Heat Stroke Case May End in Punitive Damages

     CHICAGO (CN) – A prisoner-transportation company may have to pay punitive damages if it loses a wrongful death suit over an inmate who died of heatstroke, a federal judge ruled.



     On June 23, 2009, Joseph Curtis was transported from the federal prison in Leavenworth, Kan., through Illinois, to the federal prison in Terre Haute, Ind.
     The temperature that day was 95 degrees, and the TransCor America van bringing Joseph to Terre Haute had a broken air conditioner.
     Joseph passed out en route and died later that day. The autopsy listed heatstroke as cause of death, a homicide.
     Brett Curtis, Joseph’s son, filed suit for negligence and wrongful death.
     Curtis contended that TransCor management decided to continue the trip even though it knew about the broken air conditioner and the lack of a thermometer in the prisoner compartment. He also claimed that TransCor employees ignored other prisoners who indicated Joseph was in distress.

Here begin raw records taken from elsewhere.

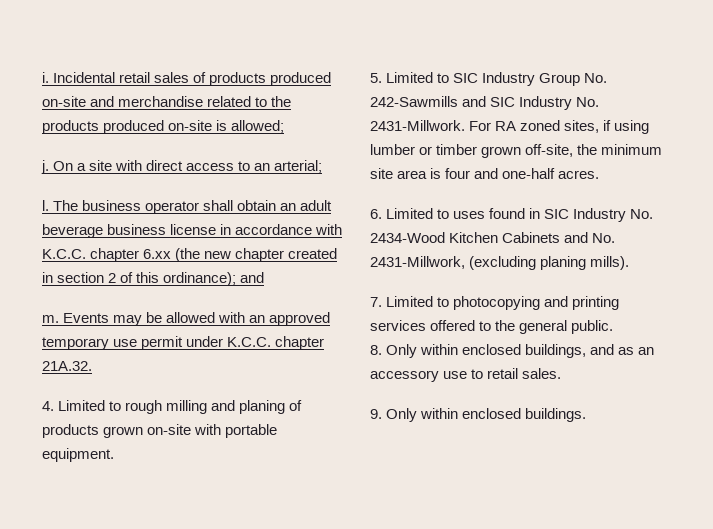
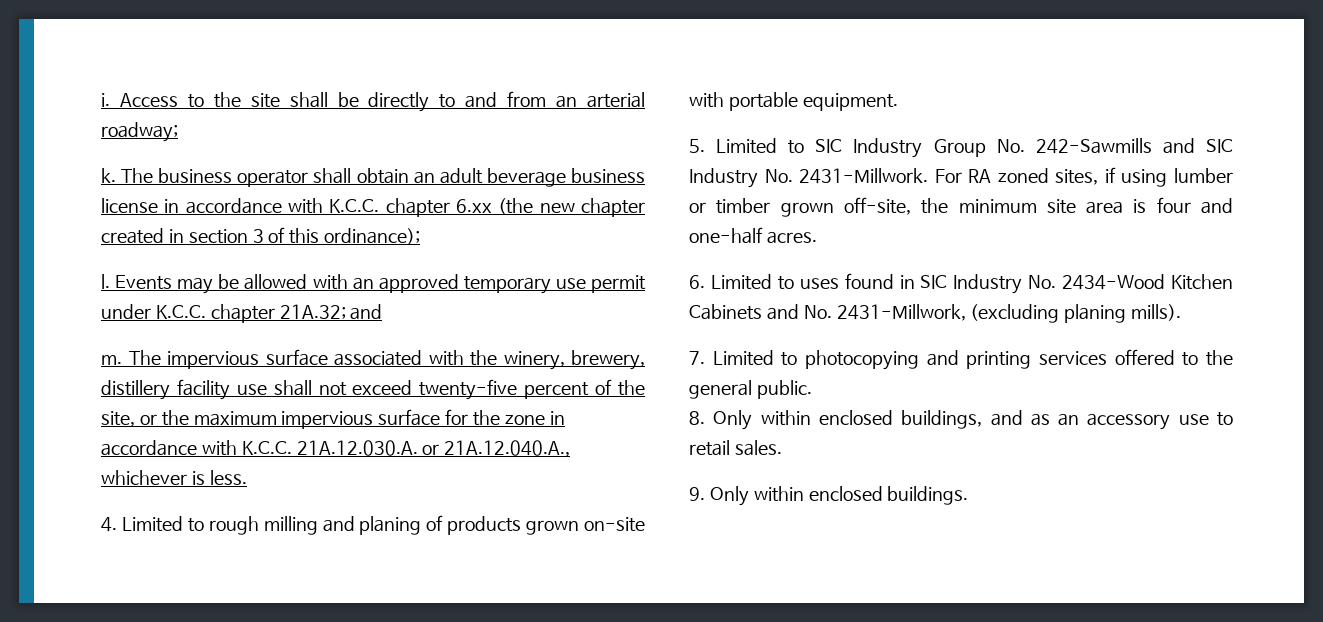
- Incidental retail sales of products produced on-site and merchandise related to the products produced on-site is allowed;
- j. On a site with direct access to an arterial;
- l.
+ Access to the site shall be directly to and from an arterial roadway;
+ k.
- The business operator shall obtain an adult beverage business license in accordance with K.C.C. chapter 6.xx (the new chapter created in section 2 of this ordinance); and
- m.
+ The business operator shall obtain an adult beverage business license in accordance with K.C.C. chapter 6.xx (the new chapter created in section 3 of this ordinance);
+ l.
- Events may be allowed with an approved temporary use permit under K.C.C. chapter 21A.32.
+ Events may be allowed with an approved temporary use permit under K.C.C. chapter 21A.32; and
+ m. The impervious surface associated with the winery, brewery, distillery facility use shall not exceed twenty-five percent of the site, or the maximum impervious surface for the zone in accordance with K.C.C. 21A.12.030.A. or 21A.12.040.A., whichever is less.

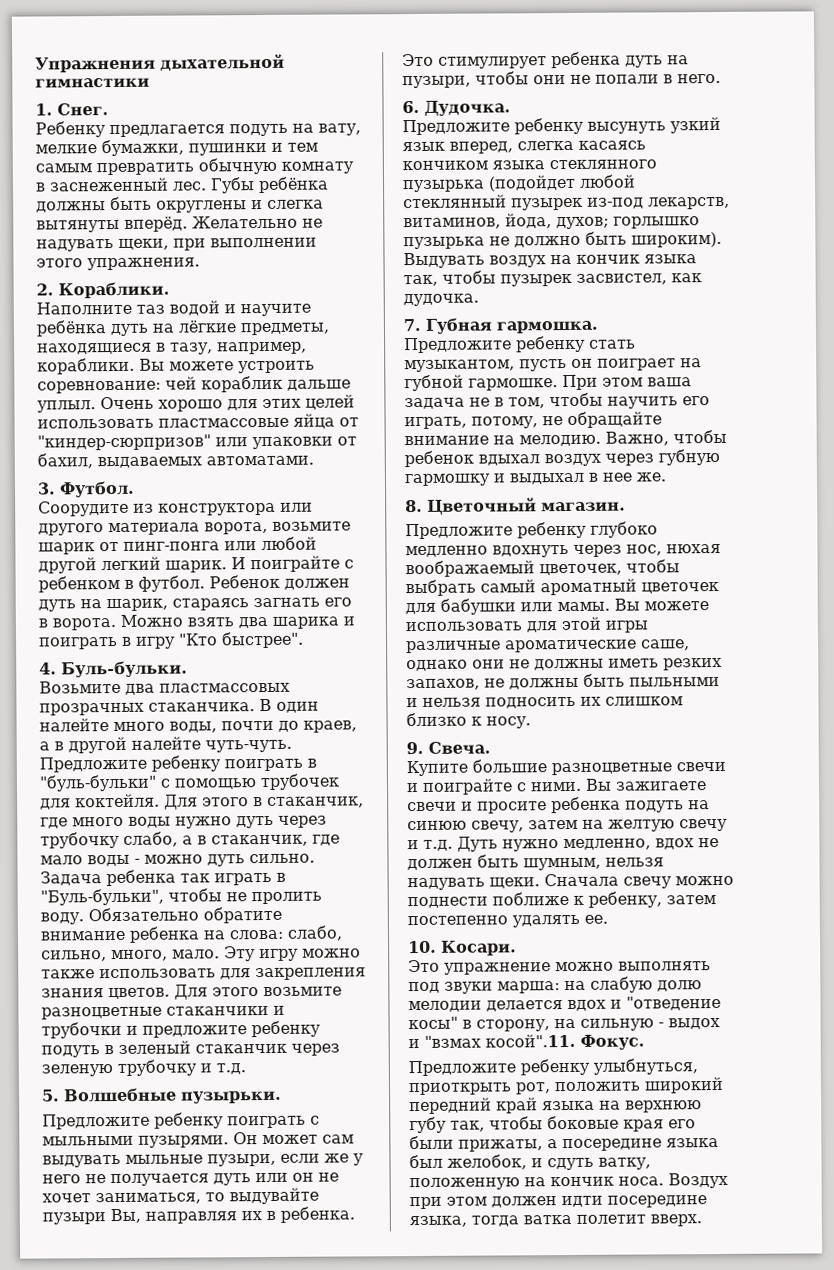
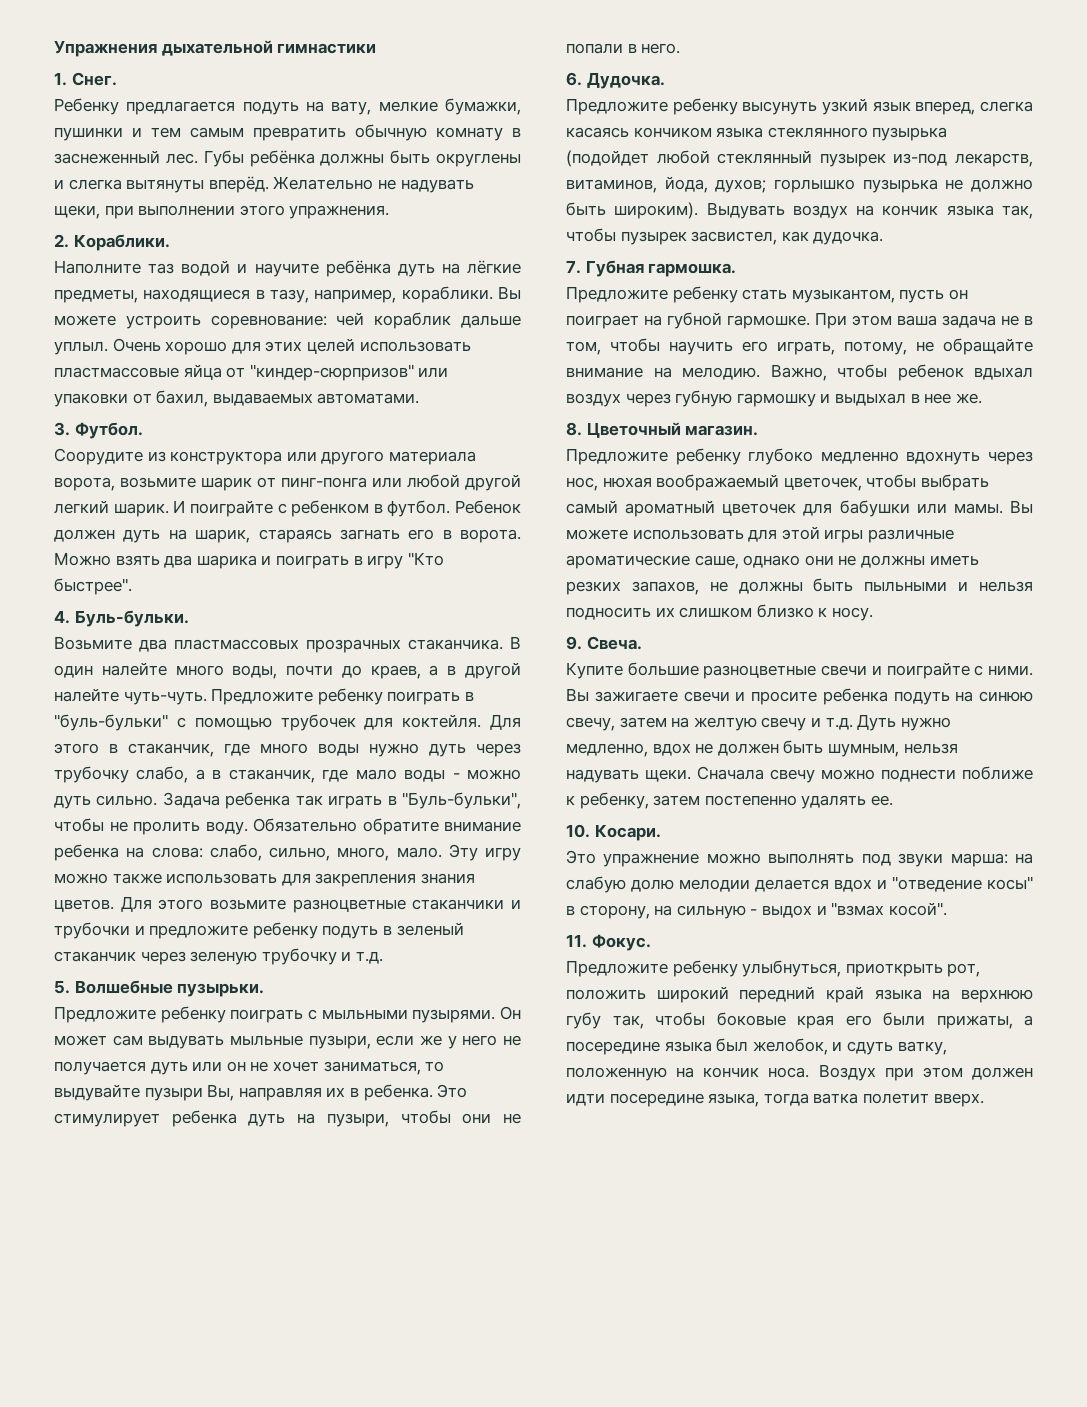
- Это упражнение можно выполнять под звуки марша: на слабую долю мелодии делается вдох и "отведение косы" в сторону, на сильную - выдох и "взмах косой".11. Фокус.
+ Это упражнение можно выполнять под звуки марша: на слабую долю мелодии делается вдох и "отведение косы" в сторону, на сильную - выдох и "взмах косой".
+ 11. Фокус.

     When Joseph became unconscious, TransCor operations director Charles Westbrook allegedly directed the drivers to bring the inmate to the prison rather than a hospital.
     Though the case is pending in the Northern District of Illinois, Curtis asked the court to consider punitive damages under Tennessee law, which permits such awards in wrongful-death cases. TransCor is headquartered in Tennessee.
     U.S. District Judge James Holderman granted Curtis’ motion, finding that “Tennessee law has the strongest connection to the facts and circumstances of this case as it relates to the imposition of punitive damages given that Tennessee was both the site of at least some of the alleged misconduct and is site of TransCor’s headquarters.”
     “The location of the injury was somewhat fortuitous in that Joseph had no choice as to how and when he was transported or where he became ill,” Holderman wrote. “Nor is it solely TransCor’s conduct in Illinois and Indiana that is at issue here. Curtis alleges that his father’s death was the culmination of oversights and poor decisions by TransCor employees in Tennessee, Kansas, Missouri, and Illinois.”
     “Illinois and Indiana have an interest in the application of their punitive damages law to a company that regularly does business in their states, but that interest is lessened where Joseph was not a resident of either state, and where the location of Joseph’s injury was to a certain degree fortuitous,” the March 29 decision states. “As a whole, the court finds that Tennessee has a stronger connection to the facts and circumstances of Joseph’s death than does Illinois or Indiana, and that this connection is sufficient to overcome any presumption that the law of the place of injury should apply.”